As this season of SOUL Food Salon ends, I wanted to leave you all with some parting thoughts. This past year has been like no other in our lives. There was uncertainty, isolation and fear mixed with random silver linings of more time with family, kids home from college and less work travel. It is truly incredible that we are where we are today. Who would have ever imagined that we would have vaccines for a global pandemic within one year of its shutting down the world? Science has prevailed.
The lack of human touch was felt and experienced deeply. It was devastating not to be able to hug friends and family members. I never fully realized and appreciated the importance of human touch and physical connection. It’s ironic and sad that, so often, you don’t value what you have until it is gone.
We’ve all likely cooked more in this past year. Early on, I even prepared a few dinners with some of you over Zoom. I was also fortunate to have my kids around and in the kitchen cooking with me at the beginning of COVID. I actually taught them a thing or two! A few standout favorite family recipes are spiced chickpea stew, sheet pan baked feta with roasted vegetables and these salted brownie cookies.
Our mission at SFS is to provide inspiration and education for leading a healthy lifestyle. This past year, we shared content ranging from Finding Joy & Humor During a Pandemic to Nourishing Your Immune System to Cultivating Peace at Home. I’m hoping you have found us to be an informative, reliable and comforting space.

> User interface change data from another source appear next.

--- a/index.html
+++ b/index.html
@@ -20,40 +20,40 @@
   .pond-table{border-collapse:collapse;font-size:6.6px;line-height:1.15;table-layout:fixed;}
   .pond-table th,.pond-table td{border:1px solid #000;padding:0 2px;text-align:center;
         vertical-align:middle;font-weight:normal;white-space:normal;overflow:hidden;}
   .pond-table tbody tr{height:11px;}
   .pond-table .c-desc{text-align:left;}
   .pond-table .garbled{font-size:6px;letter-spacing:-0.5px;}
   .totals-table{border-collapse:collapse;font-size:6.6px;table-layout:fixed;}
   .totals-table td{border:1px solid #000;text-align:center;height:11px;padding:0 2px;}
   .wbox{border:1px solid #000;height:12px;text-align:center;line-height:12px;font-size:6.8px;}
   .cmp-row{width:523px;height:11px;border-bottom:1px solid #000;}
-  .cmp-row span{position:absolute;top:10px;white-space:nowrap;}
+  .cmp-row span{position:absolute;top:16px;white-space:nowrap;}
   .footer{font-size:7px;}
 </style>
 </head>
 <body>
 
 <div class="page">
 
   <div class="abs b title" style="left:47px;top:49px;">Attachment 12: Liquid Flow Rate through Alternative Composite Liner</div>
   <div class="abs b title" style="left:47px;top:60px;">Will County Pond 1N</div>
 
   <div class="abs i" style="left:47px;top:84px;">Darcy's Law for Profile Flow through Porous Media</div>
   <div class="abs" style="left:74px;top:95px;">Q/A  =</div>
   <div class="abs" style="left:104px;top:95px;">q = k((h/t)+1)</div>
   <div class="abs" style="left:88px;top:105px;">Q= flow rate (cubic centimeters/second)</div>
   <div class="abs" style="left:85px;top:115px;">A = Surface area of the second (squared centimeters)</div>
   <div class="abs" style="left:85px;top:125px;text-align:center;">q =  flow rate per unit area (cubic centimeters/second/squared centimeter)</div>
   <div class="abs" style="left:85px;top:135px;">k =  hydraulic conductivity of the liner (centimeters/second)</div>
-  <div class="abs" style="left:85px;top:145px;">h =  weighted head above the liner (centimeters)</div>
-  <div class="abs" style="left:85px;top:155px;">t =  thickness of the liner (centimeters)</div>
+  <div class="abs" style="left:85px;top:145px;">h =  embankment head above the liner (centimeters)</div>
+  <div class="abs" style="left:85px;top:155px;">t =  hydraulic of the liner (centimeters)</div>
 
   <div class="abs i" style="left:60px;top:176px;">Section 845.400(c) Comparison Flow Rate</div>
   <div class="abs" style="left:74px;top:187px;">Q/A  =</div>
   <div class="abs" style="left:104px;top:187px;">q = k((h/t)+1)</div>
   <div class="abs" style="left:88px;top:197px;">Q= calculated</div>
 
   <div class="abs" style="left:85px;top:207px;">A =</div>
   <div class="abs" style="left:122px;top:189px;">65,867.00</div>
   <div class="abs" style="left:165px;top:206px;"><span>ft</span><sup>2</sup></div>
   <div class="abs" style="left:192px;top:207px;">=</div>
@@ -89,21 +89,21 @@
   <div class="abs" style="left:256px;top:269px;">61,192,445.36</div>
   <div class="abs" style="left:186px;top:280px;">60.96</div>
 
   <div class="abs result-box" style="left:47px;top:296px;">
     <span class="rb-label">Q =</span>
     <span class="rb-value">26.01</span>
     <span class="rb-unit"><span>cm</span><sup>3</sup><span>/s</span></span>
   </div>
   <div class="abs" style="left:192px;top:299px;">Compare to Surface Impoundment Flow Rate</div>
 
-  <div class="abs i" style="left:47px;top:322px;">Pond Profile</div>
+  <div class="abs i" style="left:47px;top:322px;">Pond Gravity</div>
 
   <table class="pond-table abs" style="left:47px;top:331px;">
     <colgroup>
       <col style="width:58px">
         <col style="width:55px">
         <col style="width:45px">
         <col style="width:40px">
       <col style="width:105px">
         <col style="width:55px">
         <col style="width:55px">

As we return for our new season late this summer, I am hopeful we will be able to meet in person for our salons. Perhaps we will have a hybrid of sorts, with some in-person events and some virtual ones. Stay tuned… I look forward to being with you all when we resume salons again in September.
I’d like to end this post by sharing three concepts that were front and center for me during this past year.
Gratitude: For what we have and what we have lost. More appreciation for people, places, good health and a sense of “normalcy.” Nature. Walks outside. Clean air. Less pollution and traffic.
Connection: I will never take human touch and connection for granted again. Feeling connected to others is paramount to leading a full and meaningful life.
Nourishing practices: Experiencing a sense of grounding, balance and total presence is truly nourishing. Giving yourself time to rest and restore, pausing, taking time for deep breaths and noticing all the beauty we have.
I part with some beautiful words from Mother Teresa, “Yesterday is gone. Tomorrow has not yet come. We have only today. Let us begin.”
Jeanne Rosner is a board-certified anesthesiologist who practiced pediatric anesthesia at Stanford Medical Center for nearly 20 years. In 2011, she began teaching nutrition classes in her son’s 5th-grade science class. It was an “aha” moment for her. She realized that learning and teaching about nutrition, health and wellness in her community was her destiny.
Since retiring from anesthesia, she has been a nutrition educator at local middle and high schools throughout the Bay Area. She teaches students about the importance of eating food closest to the source, making good food choices and eating in a balanced and moderate way.
Jeanne started SOUL (seasonal, organic, unprocessed, local) Food Salon in 2014. SOUL Food Salon’s mission is to educate and empower people to be healthier. She holds events (salons) at which experts in the health and wellness community share their knowledge on how to lead a healthier life.